▶ **WHAT IS REQUIRED**
Beginning at the line that contains "[388,76,436,100] 2 уп.", write out each remaining line of the entries below exactly as it stands.

Start of Block

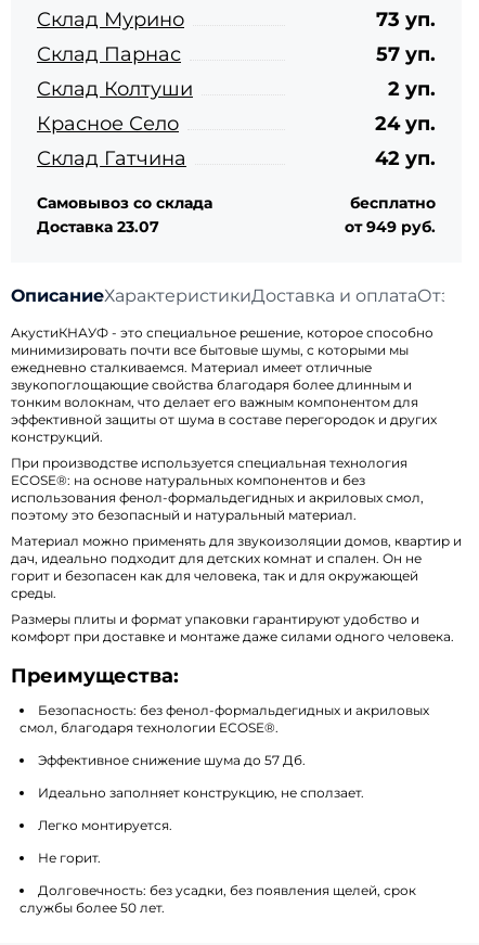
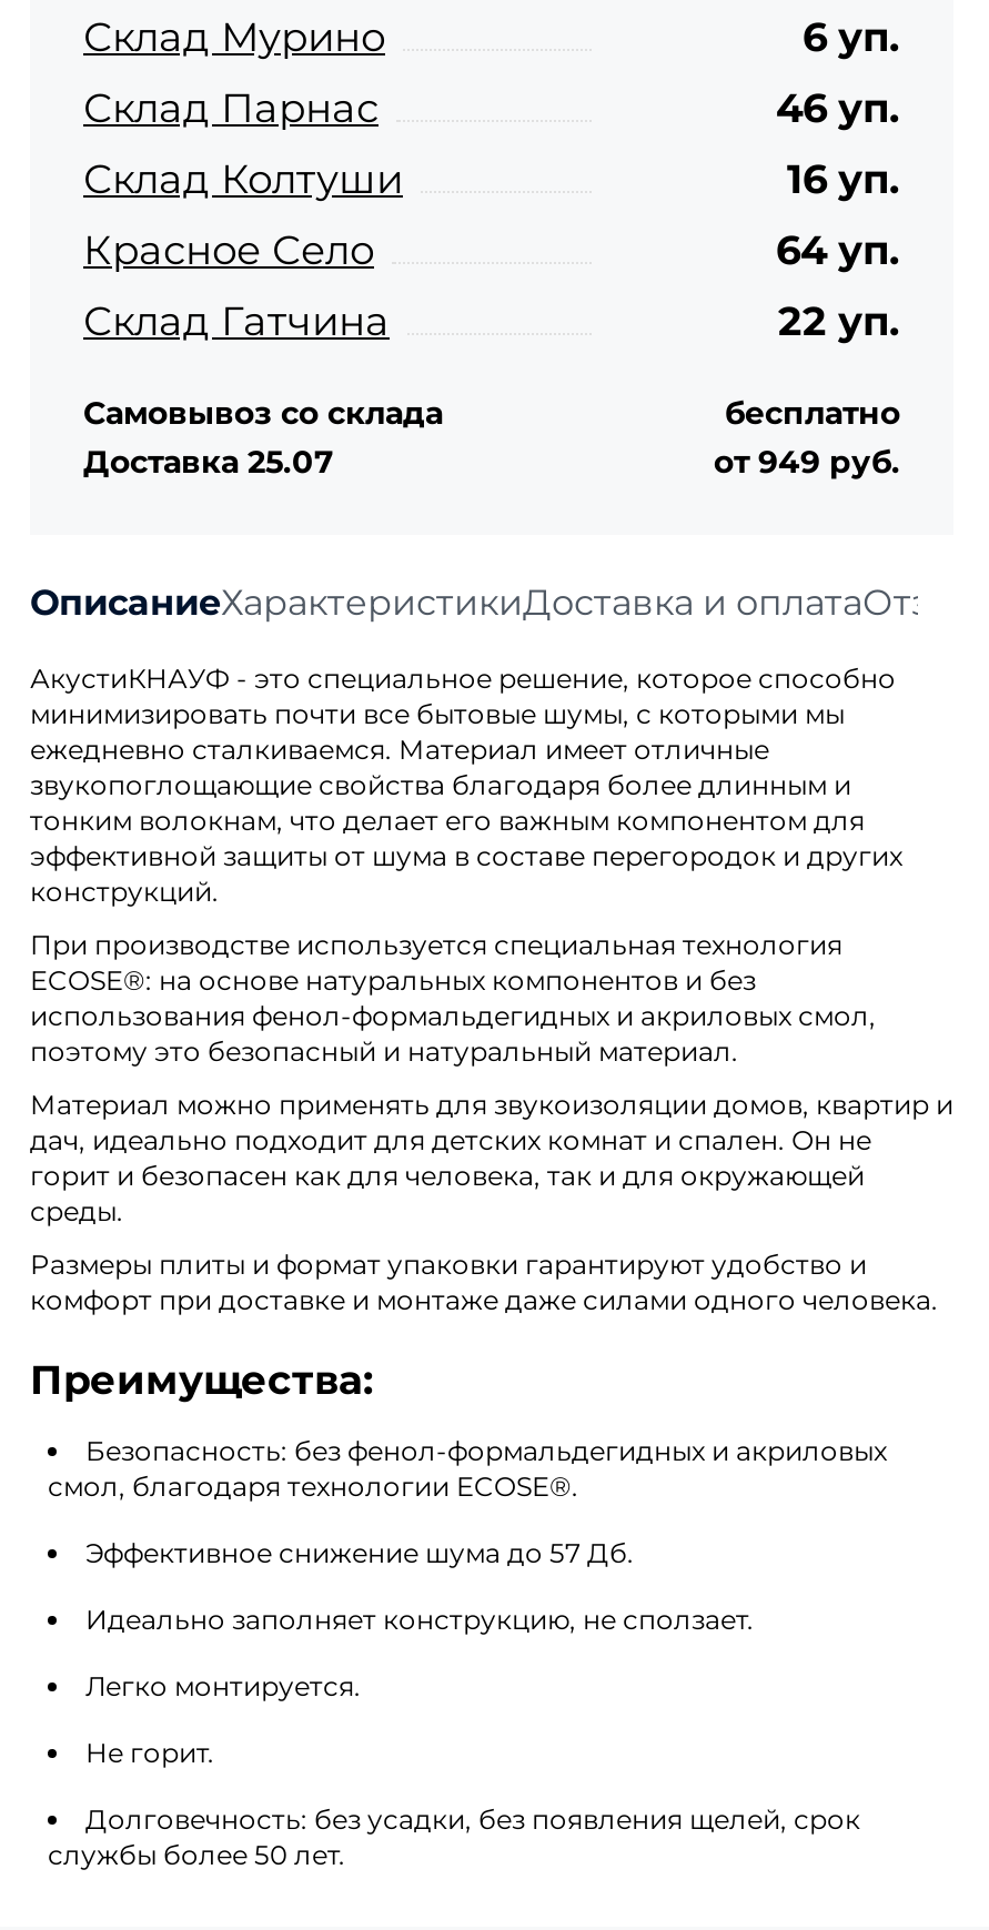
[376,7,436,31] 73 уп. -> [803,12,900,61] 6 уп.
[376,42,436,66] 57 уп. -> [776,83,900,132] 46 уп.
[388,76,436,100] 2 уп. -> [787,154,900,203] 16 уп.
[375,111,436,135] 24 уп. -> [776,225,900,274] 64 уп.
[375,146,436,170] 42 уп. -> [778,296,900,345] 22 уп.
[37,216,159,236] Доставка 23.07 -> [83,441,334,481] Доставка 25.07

End of Block

▶ **WRITTEN REPLY**
[388,76,436,100] 2 уп. -> [787,154,900,203] 16 уп.
[375,111,436,135] 24 уп. -> [776,225,900,274] 64 уп.
[375,146,436,170] 42 уп. -> [778,296,900,345] 22 уп.
[37,216,159,236] Доставка 23.07 -> [83,441,334,481] Доставка 25.07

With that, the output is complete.